### YOUR ASSIGNMENT
Find the line with "Total | Measure: 2775.84 -> 1479.47" in the entries below, then output every line from it down to the line with "Total | Measure: 1479.47 -> 1261.23", exactly and with no pictures.

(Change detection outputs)
[Start of Attachment]

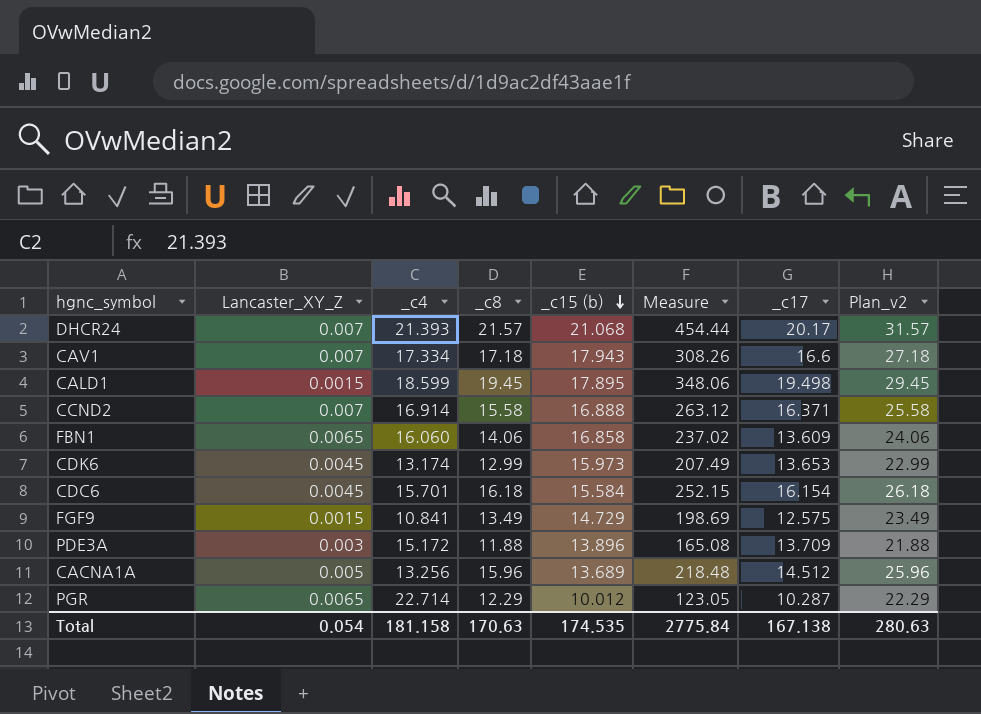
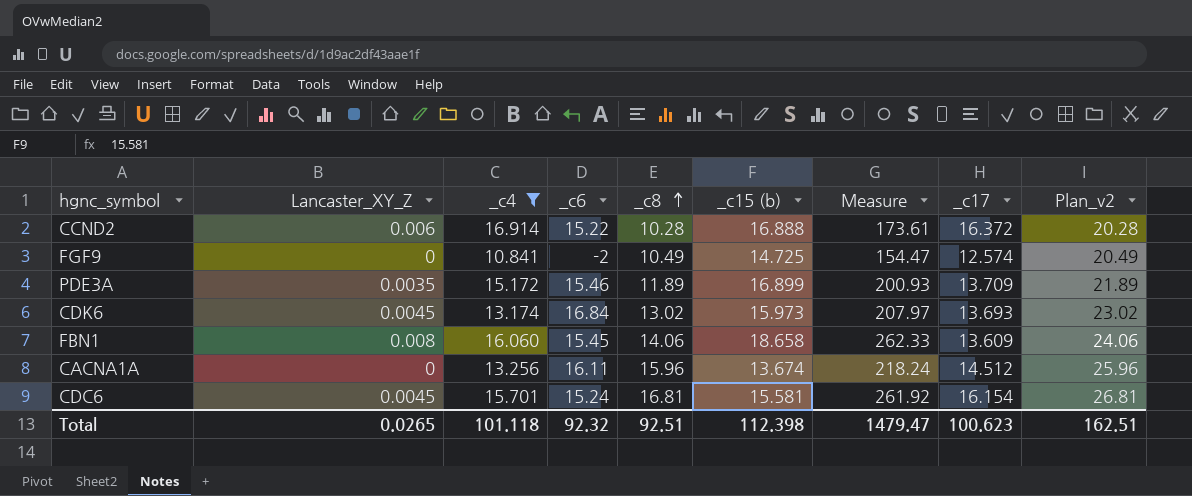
filter: none -> _c4 <= 16.914
row order: _c15 (b) descending -> _c8 ascending
column _c6 | position: none -> 4
CCND2 | Lancaster_XY_Z: 0.007 -> 0.006
CCND2 | _c8: 15.58 -> 10.28
CCND2 | Measure: 263.12 -> 173.61
CCND2 | _c17: 16.371 -> 16.372
CCND2 | Plan_v2: 25.58 -> 20.28
FGF9 | Lancaster_XY_Z: 0.0015 -> 0
FGF9 | _c8: 13.49 -> 10.49
FGF9 | _c15 (b): 14.729 -> 14.725
FGF9 | Measure: 198.69 -> 154.47
FGF9 | _c17: 12.575 -> 12.574
FGF9 | Plan_v2: 23.49 -> 20.49
PDE3A | Lancaster_XY_Z: 0.003 -> 0.0035
PDE3A | _c8: 11.88 -> 11.89
PDE3A | _c15 (b): 13.896 -> 16.899
PDE3A | Measure: 165.08 -> 200.93
PDE3A | Plan_v2: 21.88 -> 21.89
CDK6 | _c8: 12.99 -> 13.02
CDK6 | Measure: 207.49 -> 207.97
CDK6 | _c17: 13.653 -> 13.693
CDK6 | Plan_v2: 22.99 -> 23.02
FBN1 | Lancaster_XY_Z: 0.0065 -> 0.008
FBN1 | _c15 (b): 16.858 -> 18.658
FBN1 | Measure: 237.02 -> 262.33
CACNA1A | Lancaster_XY_Z: 0.005 -> 0
CACNA1A | _c15 (b): 13.689 -> 13.674
CACNA1A | Measure: 218.48 -> 218.24
CDC6 | _c8: 16.18 -> 16.81
CDC6 | _c15 (b): 15.584 -> 15.581
CDC6 | Measure: 252.15 -> 261.92
CDC6 | Plan_v2: 26.18 -> 26.81
Total | Lancaster_XY_Z: 0.054 -> 0.0265
Total | _c4: 181.158 -> 101.118
Total | _c8: 170.63 -> 92.51
Total | _c15 (b): 174.535 -> 112.398
Total | Measure: 2775.84 -> 1479.47
Total | _c17: 167.138 -> 100.623
Total | Plan_v2: 280.63 -> 162.51

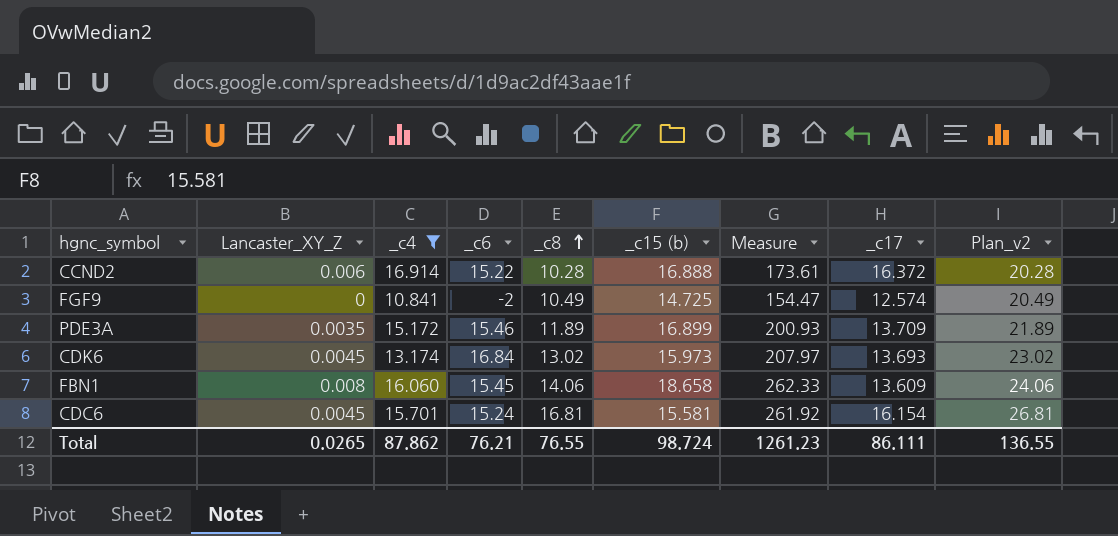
row CACNA1A: 0 | 13.256 | 16.11 | 15.96 | 13.674 | 218.24 | 14.512 | 25.96 -> none
Total | _c4: 101.118 -> 87.862
Total | _c6: 92.32 -> 76.21
Total | _c8: 92.51 -> 76.55
Total | _c15 (b): 112.398 -> 98.724
Total | Measure: 1479.47 -> 1261.23
Total | _c17: 100.623 -> 86.111
Total | Plan_v2: 162.51 -> 136.55

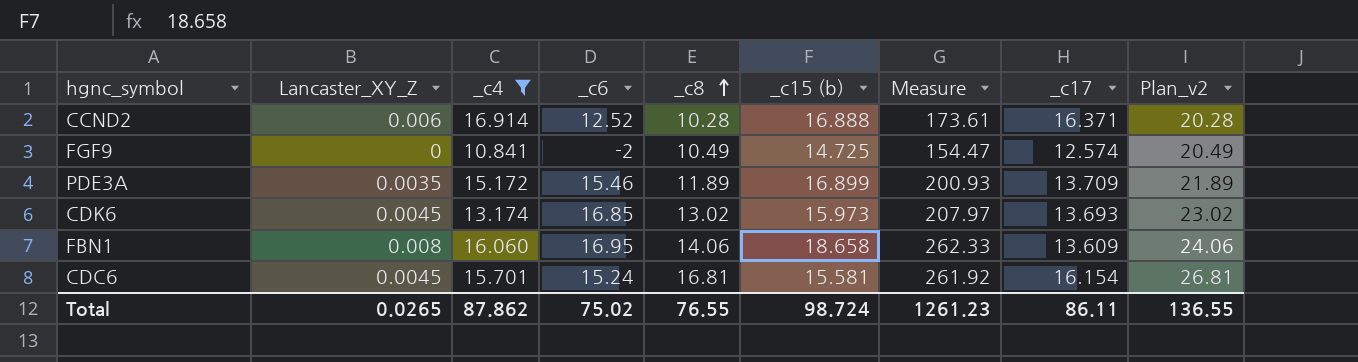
CCND2 | _c6: 15.22 -> 12.52
CCND2 | _c17: 16.372 -> 16.371
CDK6 | _c6: 16.84 -> 16.85
FBN1 | _c6: 15.45 -> 16.95
Total | _c6: 76.21 -> 75.02
Total | _c17: 86.111 -> 86.11

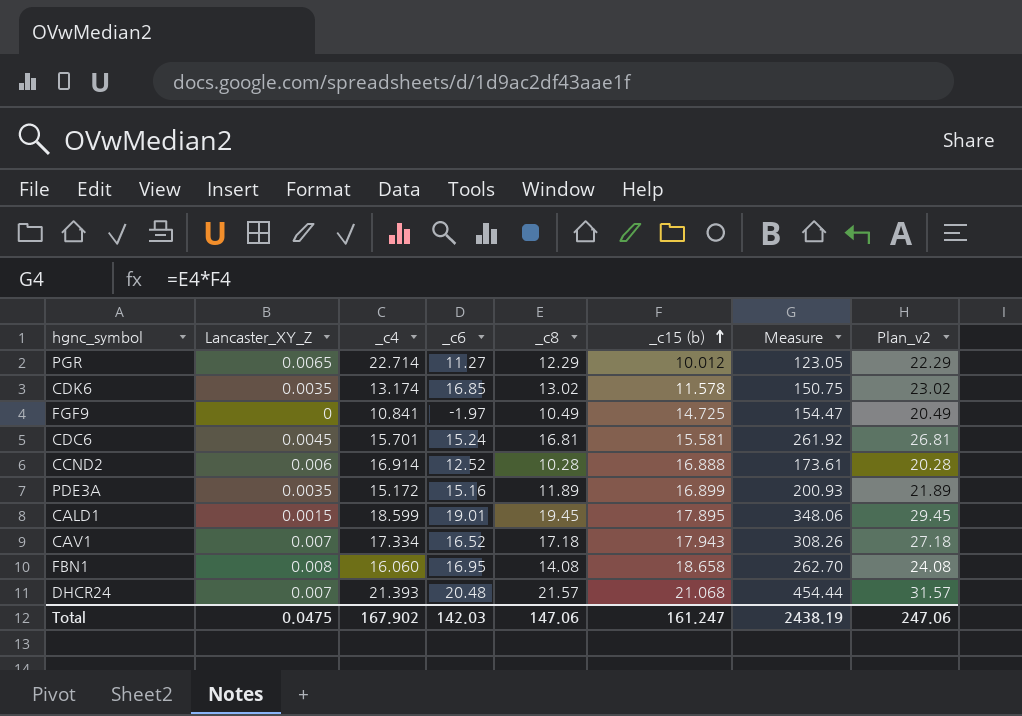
filter: _c4 <= 16.914 -> none
row order: _c8 ascending -> _c15 (b) ascending
column _c17 | position: 8 -> none
CDK6 | Lancaster_XY_Z: 0.0045 -> 0.0035
CDK6 | _c15 (b): 15.973 -> 11.578
CDK6 | Measure: 207.97 -> 150.75
FGF9 | _c6: -2 -> -1.97
PDE3A | _c6: 15.46 -> 15.16
FBN1 | _c8: 14.06 -> 14.08
FBN1 | Measure: 262.33 -> 262.70
FBN1 | Plan_v2: 24.06 -> 24.08
Total | Lancaster_XY_Z: 0.0265 -> 0.0475
Total | _c4: 87.862 -> 167.902
Total | _c6: 75.02 -> 142.03
Total | _c8: 76.55 -> 147.06
Total | _c15 (b): 98.724 -> 161.247
Total | Measure: 1261.23 -> 2438.19
Total | Plan_v2: 136.55 -> 247.06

[End of Attachment]

### EXERCISE OUTPUT
Total | Measure: 2775.84 -> 1479.47
Total | _c17: 167.138 -> 100.623
Total | Plan_v2: 280.63 -> 162.51

row CACNA1A: 0 | 13.256 | 16.11 | 15.96 | 13.674 | 218.24 | 14.512 | 25.96 -> none
Total | _c4: 101.118 -> 87.862
Total | _c6: 92.32 -> 76.21
Total | _c8: 92.51 -> 76.55
Total | _c15 (b): 112.398 -> 98.724
Total | Measure: 1479.47 -> 1261.23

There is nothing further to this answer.